Abstract

Short-term trials demonstrate the low FODMAP diet improves symptoms of irritable bowel syndrome (IBS) but impacts nutrient intake and the gastrointestinal microbiota. The aim of this study was to investigate clinical symptoms, nutrient intake, and microbiota of patients with IBS 12months after starting a low FODMAP diet. Participants enrolled in a previous short-term clinical trial and who had been through structured FODMAP restriction, reintroduction, and personalization were invited to participate in a follow-up study at one time point at 12months. Gastrointestinal symptoms, stool output, dietary intake, and quality of life were recorded. Stool samples were collected and analyzed for microbiota (qPCR) and short-chain fatty acids (SCFA).
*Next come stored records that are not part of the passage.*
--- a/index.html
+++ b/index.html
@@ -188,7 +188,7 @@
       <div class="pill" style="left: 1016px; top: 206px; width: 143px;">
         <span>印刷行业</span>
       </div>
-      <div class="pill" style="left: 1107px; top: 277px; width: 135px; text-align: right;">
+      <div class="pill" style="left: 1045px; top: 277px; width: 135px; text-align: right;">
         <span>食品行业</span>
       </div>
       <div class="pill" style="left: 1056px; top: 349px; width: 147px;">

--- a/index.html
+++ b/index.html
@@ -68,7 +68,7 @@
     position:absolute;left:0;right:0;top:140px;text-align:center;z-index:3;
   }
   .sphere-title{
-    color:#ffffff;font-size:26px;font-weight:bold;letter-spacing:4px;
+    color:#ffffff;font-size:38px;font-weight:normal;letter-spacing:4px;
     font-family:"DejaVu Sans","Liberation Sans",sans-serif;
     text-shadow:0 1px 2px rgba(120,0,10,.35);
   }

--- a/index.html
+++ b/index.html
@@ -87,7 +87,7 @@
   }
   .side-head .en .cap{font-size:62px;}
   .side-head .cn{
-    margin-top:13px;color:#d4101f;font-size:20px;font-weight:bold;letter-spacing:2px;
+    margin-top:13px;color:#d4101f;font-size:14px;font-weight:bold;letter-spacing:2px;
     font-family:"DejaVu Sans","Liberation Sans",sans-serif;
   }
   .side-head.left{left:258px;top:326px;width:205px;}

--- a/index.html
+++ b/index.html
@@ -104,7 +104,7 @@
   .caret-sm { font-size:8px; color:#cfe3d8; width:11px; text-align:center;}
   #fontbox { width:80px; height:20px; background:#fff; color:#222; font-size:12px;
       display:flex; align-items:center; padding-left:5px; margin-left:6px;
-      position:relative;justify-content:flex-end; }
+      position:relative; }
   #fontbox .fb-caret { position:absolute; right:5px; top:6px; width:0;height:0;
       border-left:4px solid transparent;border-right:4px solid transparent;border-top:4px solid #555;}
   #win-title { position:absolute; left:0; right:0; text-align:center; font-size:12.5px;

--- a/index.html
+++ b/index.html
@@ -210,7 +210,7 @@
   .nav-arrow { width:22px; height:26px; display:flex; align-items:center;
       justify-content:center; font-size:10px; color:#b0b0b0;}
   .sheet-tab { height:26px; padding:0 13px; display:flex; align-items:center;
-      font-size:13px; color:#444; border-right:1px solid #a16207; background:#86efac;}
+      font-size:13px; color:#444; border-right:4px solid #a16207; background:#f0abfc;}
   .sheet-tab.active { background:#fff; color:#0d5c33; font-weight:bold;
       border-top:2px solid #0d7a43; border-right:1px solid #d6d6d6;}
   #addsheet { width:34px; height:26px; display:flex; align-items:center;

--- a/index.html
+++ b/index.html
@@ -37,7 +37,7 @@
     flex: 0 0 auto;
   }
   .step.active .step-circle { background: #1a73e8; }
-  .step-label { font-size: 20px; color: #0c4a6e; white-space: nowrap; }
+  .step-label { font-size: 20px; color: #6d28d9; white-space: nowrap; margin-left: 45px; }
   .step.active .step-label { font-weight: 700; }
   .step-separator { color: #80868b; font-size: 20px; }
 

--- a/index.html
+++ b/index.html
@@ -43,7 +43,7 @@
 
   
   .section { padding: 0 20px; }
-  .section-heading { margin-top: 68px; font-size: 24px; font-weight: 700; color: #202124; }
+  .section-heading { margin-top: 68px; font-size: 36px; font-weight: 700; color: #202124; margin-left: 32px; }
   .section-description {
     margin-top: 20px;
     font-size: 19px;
Data were compared with baseline (prior to any intervention in the original clinical trial) using non-parametric statistics. Eighteen participants were included in the study. Adequate relief of symptoms occurred in 5/18 (28%) at baseline and increased to 12/18 (67%) following long-term personalized low FODMAP diet (p=0.039). There was a reduction in IBS-SSS total score between baseline (median 227, IQR 99) and long term (154, 89; p<0.001). Bifidobacteria abundance was not different between baseline (median 9.29 log10 rRNA genes/g, IQR 1.45) and long term (9.20 log10 rRNA genes/g, 1.41; p=0.766, q=0.906); however, there were lower concentrations of total SCFA, acetate, propionate, and butyrate. In this long-term analysis, two thirds of patients reported adequate relief of symptoms after 12months of personalized low FODMAP diet that did not result in differences from baseline in Bifidobacteria. FODMAP reintroduction and personalization may normalize some of the effects of short-term FODMAP restriction.